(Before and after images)
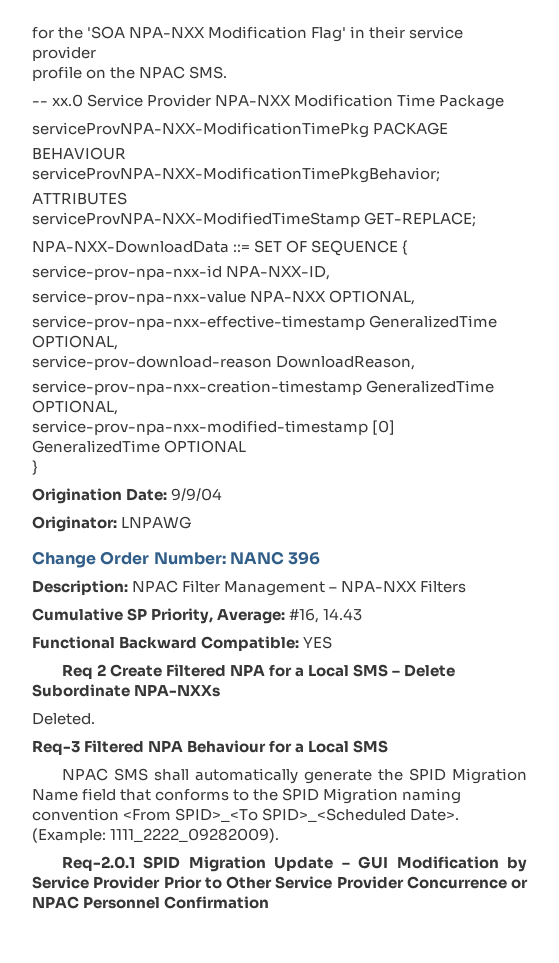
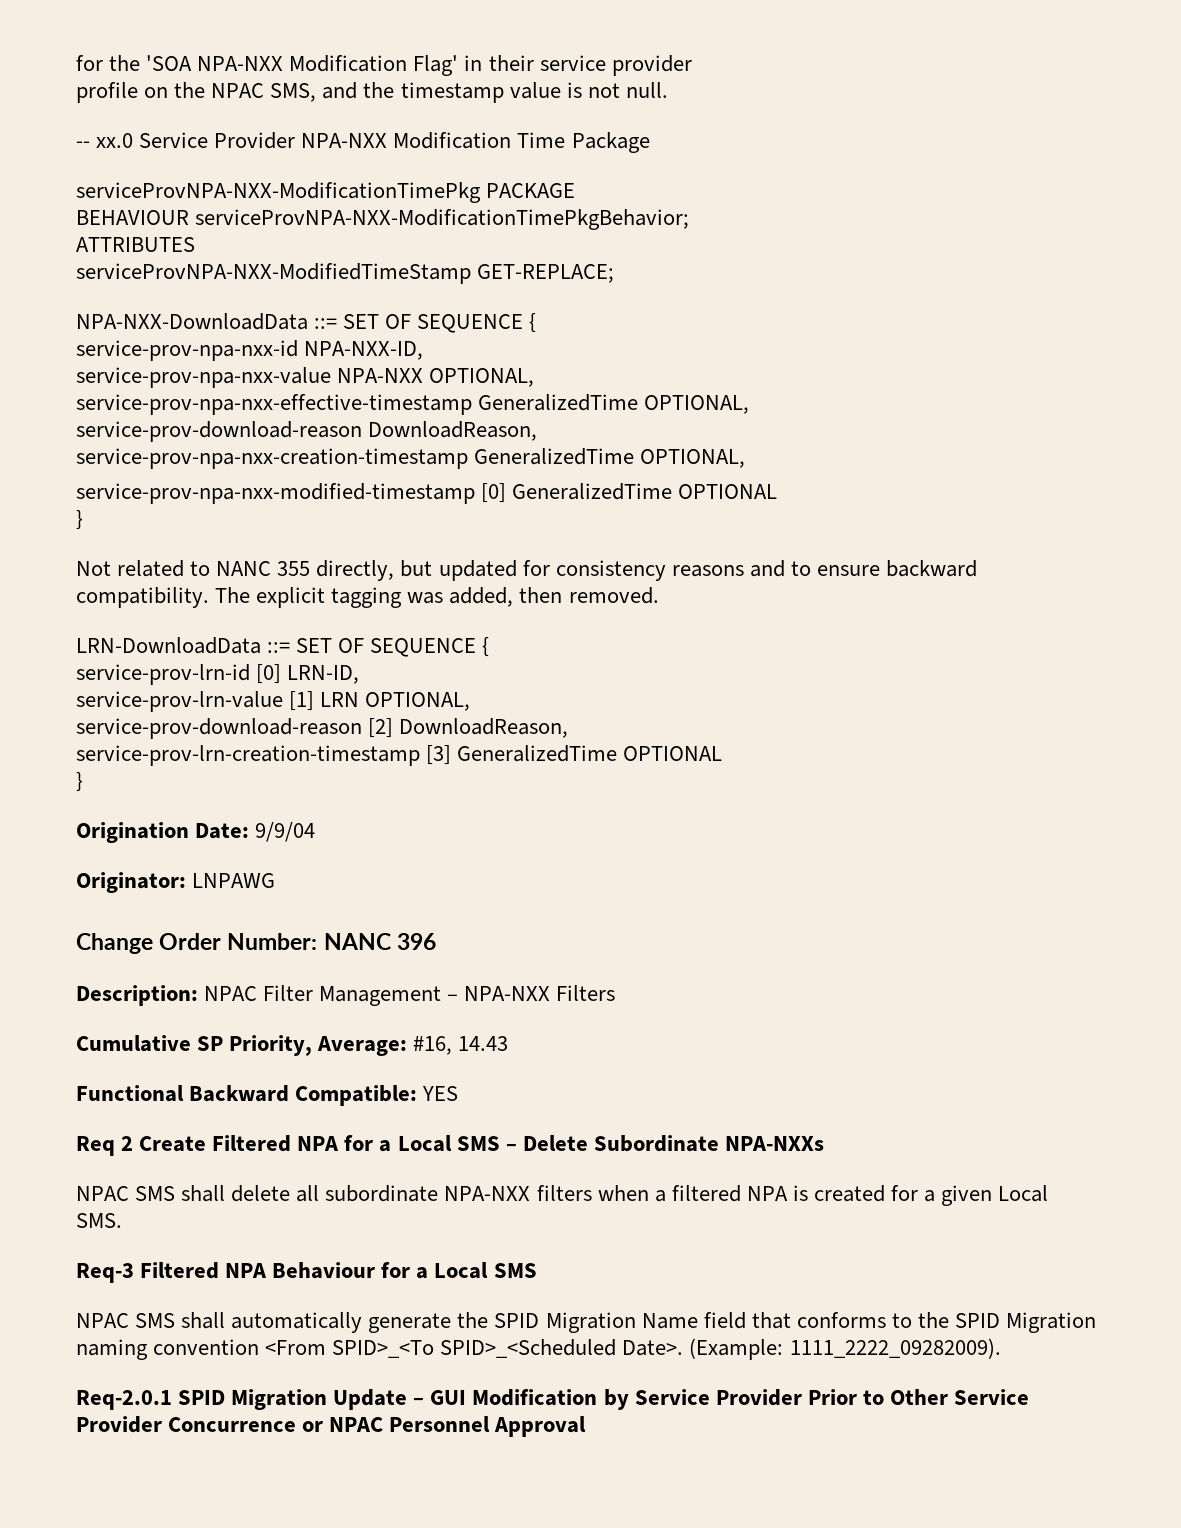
- profile on the NPAC SMS.
+ profile on the NPAC SMS, and the timestamp value is not null.
+ Not related to NANC 355 directly, but updated for consistency reasons and to ensure backward compatibility. The explicit tagging was added, then removed.
+ LRN-DownloadData ::= SET OF SEQUENCE {
+ service-prov-lrn-id [0] LRN-ID,
+ service-prov-lrn-value [1] LRN OPTIONAL,
+ service-prov-download-reason [2] DownloadReason,
+ service-prov-lrn-creation-timestamp [3] GeneralizedTime OPTIONAL
+ }
- Deleted.
+ NPAC SMS shall delete all subordinate NPA-NXX filters when a filtered NPA is created for a given Local SMS.
- Req-2.0.1 SPID Migration Update – GUI Modification by Service Provider Prior to Other Service Provider Concurrence or NPAC Personnel Confirmation
+ Req-2.0.1 SPID Migration Update – GUI Modification by Service Provider Prior to Other Service Provider Concurrence or NPAC Personnel Approval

→ Work required: Although the records contain pictures, only the text should be copied, exactly as it stands.

→ Final answer:
- profile on the NPAC SMS.
+ profile on the NPAC SMS, and the timestamp value is not null.
+ Not related to NANC 355 directly, but updated for consistency reasons and to ensure backward compatibility. The explicit tagging was added, then removed.
+ LRN-DownloadData ::= SET OF SEQUENCE {
+ service-prov-lrn-id [0] LRN-ID,
+ service-prov-lrn-value [1] LRN OPTIONAL,
+ service-prov-download-reason [2] DownloadReason,
+ service-prov-lrn-creation-timestamp [3] GeneralizedTime OPTIONAL
+ }
- Deleted.
+ NPAC SMS shall delete all subordinate NPA-NXX filters when a filtered NPA is created for a given Local SMS.
- Req-2.0.1 SPID Migration Update – GUI Modification by Service Provider Prior to Other Service Provider Concurrence or NPAC Personnel Confirmation
+ Req-2.0.1 SPID Migration Update – GUI Modification by Service Provider Prior to Other Service Provider Concurrence or NPAC Personnel Approval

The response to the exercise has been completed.